Net 71 percent see growth ‘below trend’, finds global fund manager survey
Investor optimism over the global economic outlook has fallen in October as political strife in the US leads investor concerns.
A net 54 percent of investors this month believe the global economy will strengthen in the coming 12 months, down from a net 69 percent in September, according to the Bank of America Merrill Lynch (BofAML) fund manager survey for October. The number of investors who expect growth to remain ‘below’ trend, meanwhile, has risen to a net 71 percent from a net 61 percent.
Concern about the outlook for the US economy, which heightened this month during a political stalemate over the debt ceiling, leads investors’ fears, with a net 24 percent saying fiscal tightening is now the main tail risk to the world economy, an increase from 6 percent last month.
A partial shutdown of the US government ended on October 17 as Congress voted to raise the national debt limit, easing fears of a US default. But politicians will continue the debate over government finances in coming months as Congress discusses social security and taxes, and a new debt ceiling deadline looms in February next year.

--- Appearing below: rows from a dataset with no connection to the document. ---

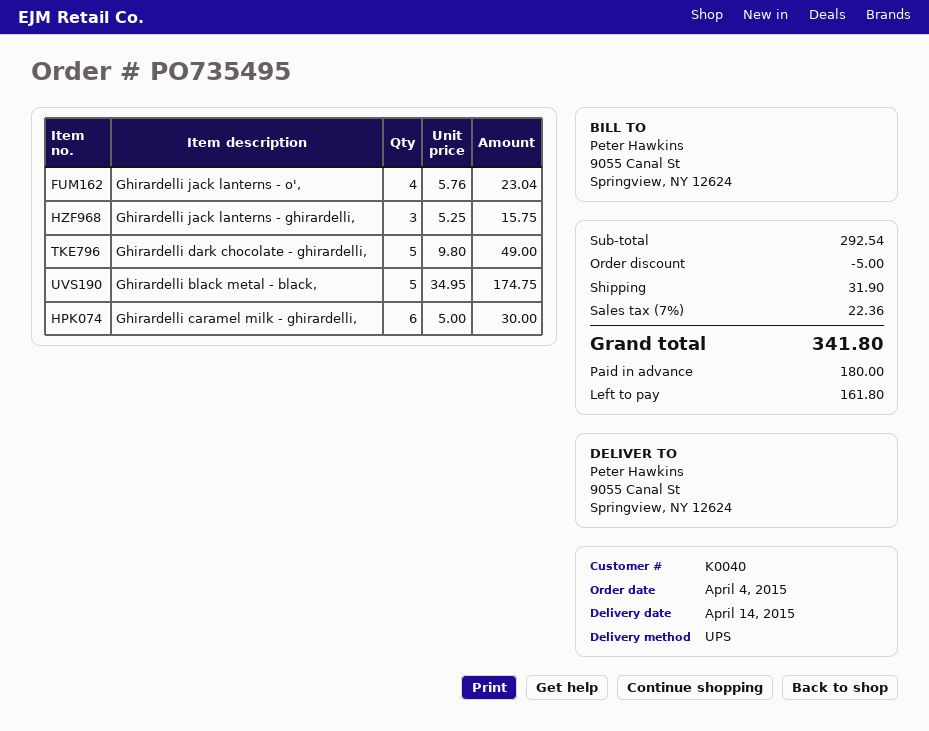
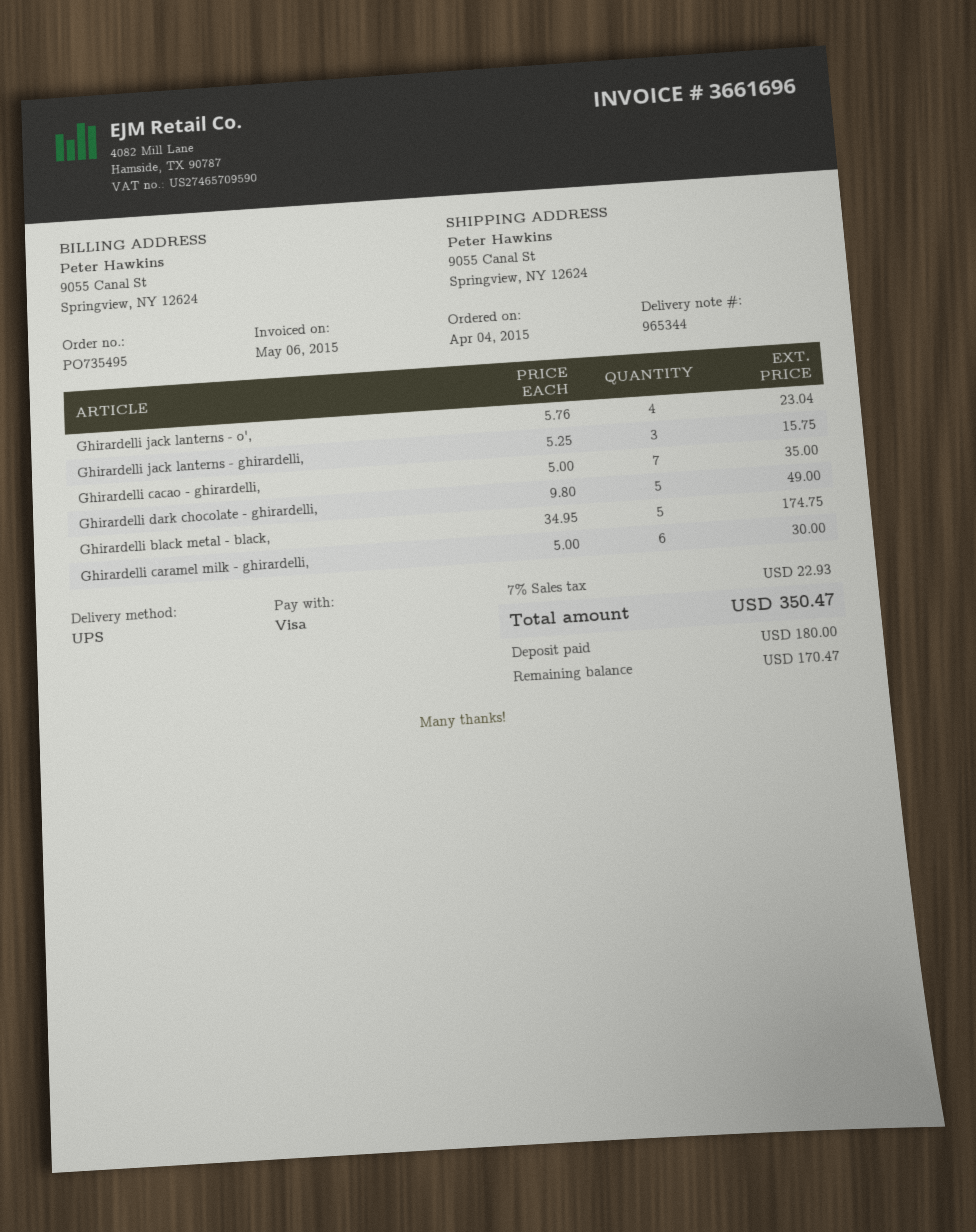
Ghirardelli cacao - ghirardelli,: none -> 7 x 5.00 = 35.00
discount: 5.00 -> none
shipping: 31.90 -> none
tax: 7% = 22.36 -> 7% = 22.93
total: 341.80 -> 350.47
balance: 161.80 -> 170.47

Investors’ expectations for corporate profits have also dropped sharply in October, with a net 28 percent expecting improvement, compared with a net 41 percent in the September survey. The number forecasting a drop in corporate profits over the coming year has risen to a net 18 percent from a net 11 percent.

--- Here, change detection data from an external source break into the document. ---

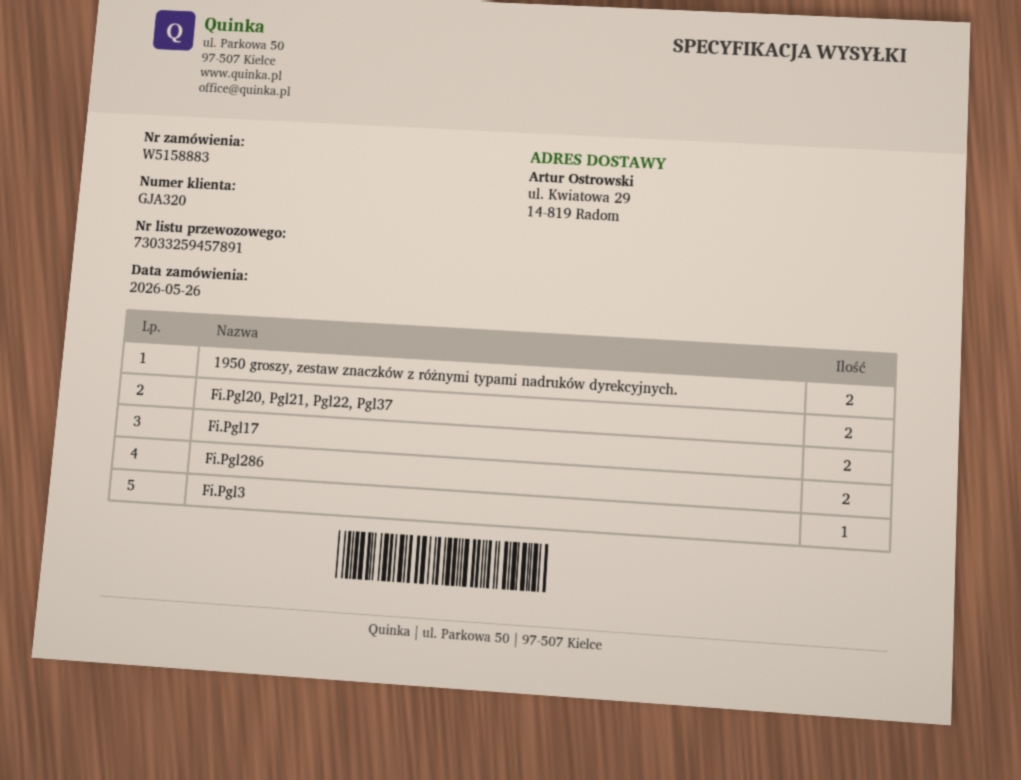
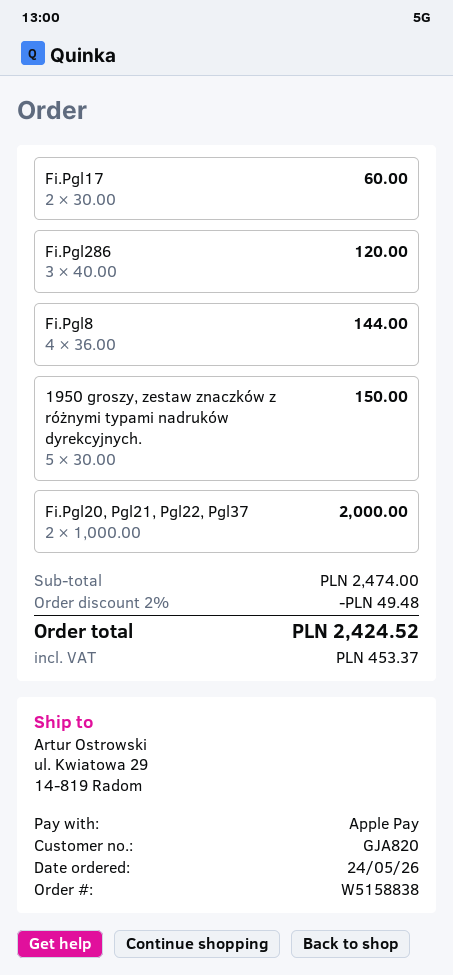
order number: W5158883 -> W5158838
order date: 2026-05-26 -> 2026-05-24
customer number: GJA320 -> GJA820
1950 groszy, zestaw znaczków z różnymi typami nadruków dyrekcyjnych.: 2 -> 5
Fi.Pgl286: 2 -> 3
Fi.Pgl3: 1 -> none
Fi.Pgl8: none -> 4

‘Events in Washington clearly caused investors to shift back toward their benchmarks, but asset price gains can still be driven by high cash levels,’ says Michael Hartnett, chief investment strategist at BofAML Global Research, in a press release.
But BofAML Global Research’s European investment strategist, John Bilton, says Europe is a bright side in the global economic picture, with a net 46 percent of asset allocators positioning themselves as ‘overweight’ Europe, the highest level since 2007.

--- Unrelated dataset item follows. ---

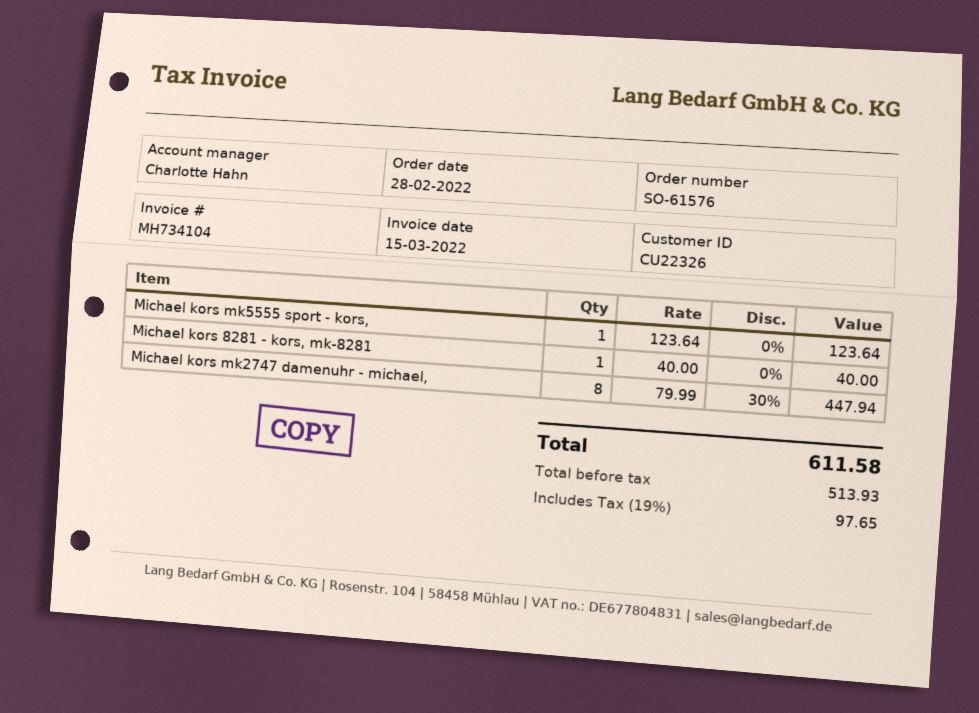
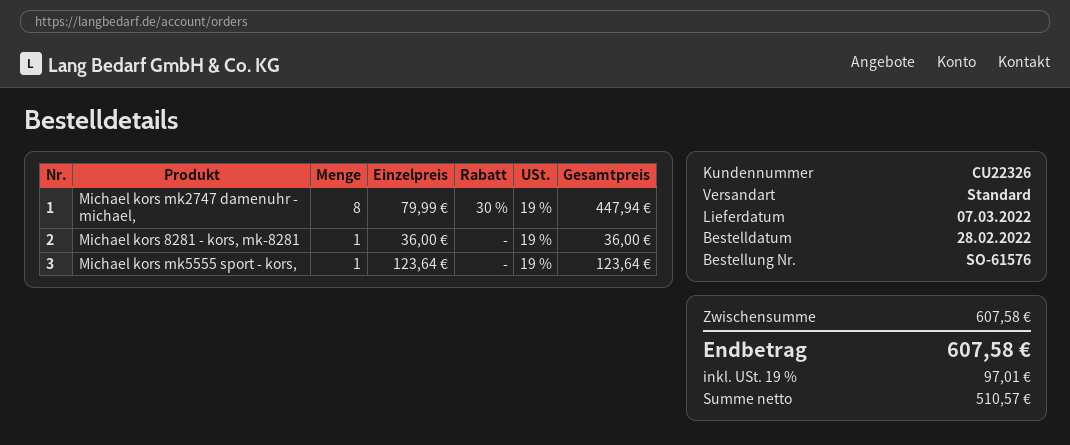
Michael kors 8281 - kors, mk-8281: 1 x 40.00 = 40.00 -> 1 x 36.00 = 36.00
net: 513.93 -> 510.57
tax: 19% = 97.65 -> 19% = 97.01
total: 611.58 -> 607.58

‘The story in my mind is really Europe,’ Bilton said at a news conference in London. ‘The region that was the number one tail risk five months ago is now thought of as underbought. Europe valuations are supportive.’
Bilton also noted that expectations for corporate profits in Europe are rising, too, with a net 6 percent of Europeans who took part in the survey saying double-digit profit growth for companies in Europe is likely in the coming 12 months. In the September survey, a net 55 percent said that level of growth was unlikely.
In total, 183 fund managers with $643 bn in assets under management took part in the global survey from October 4 to October 10.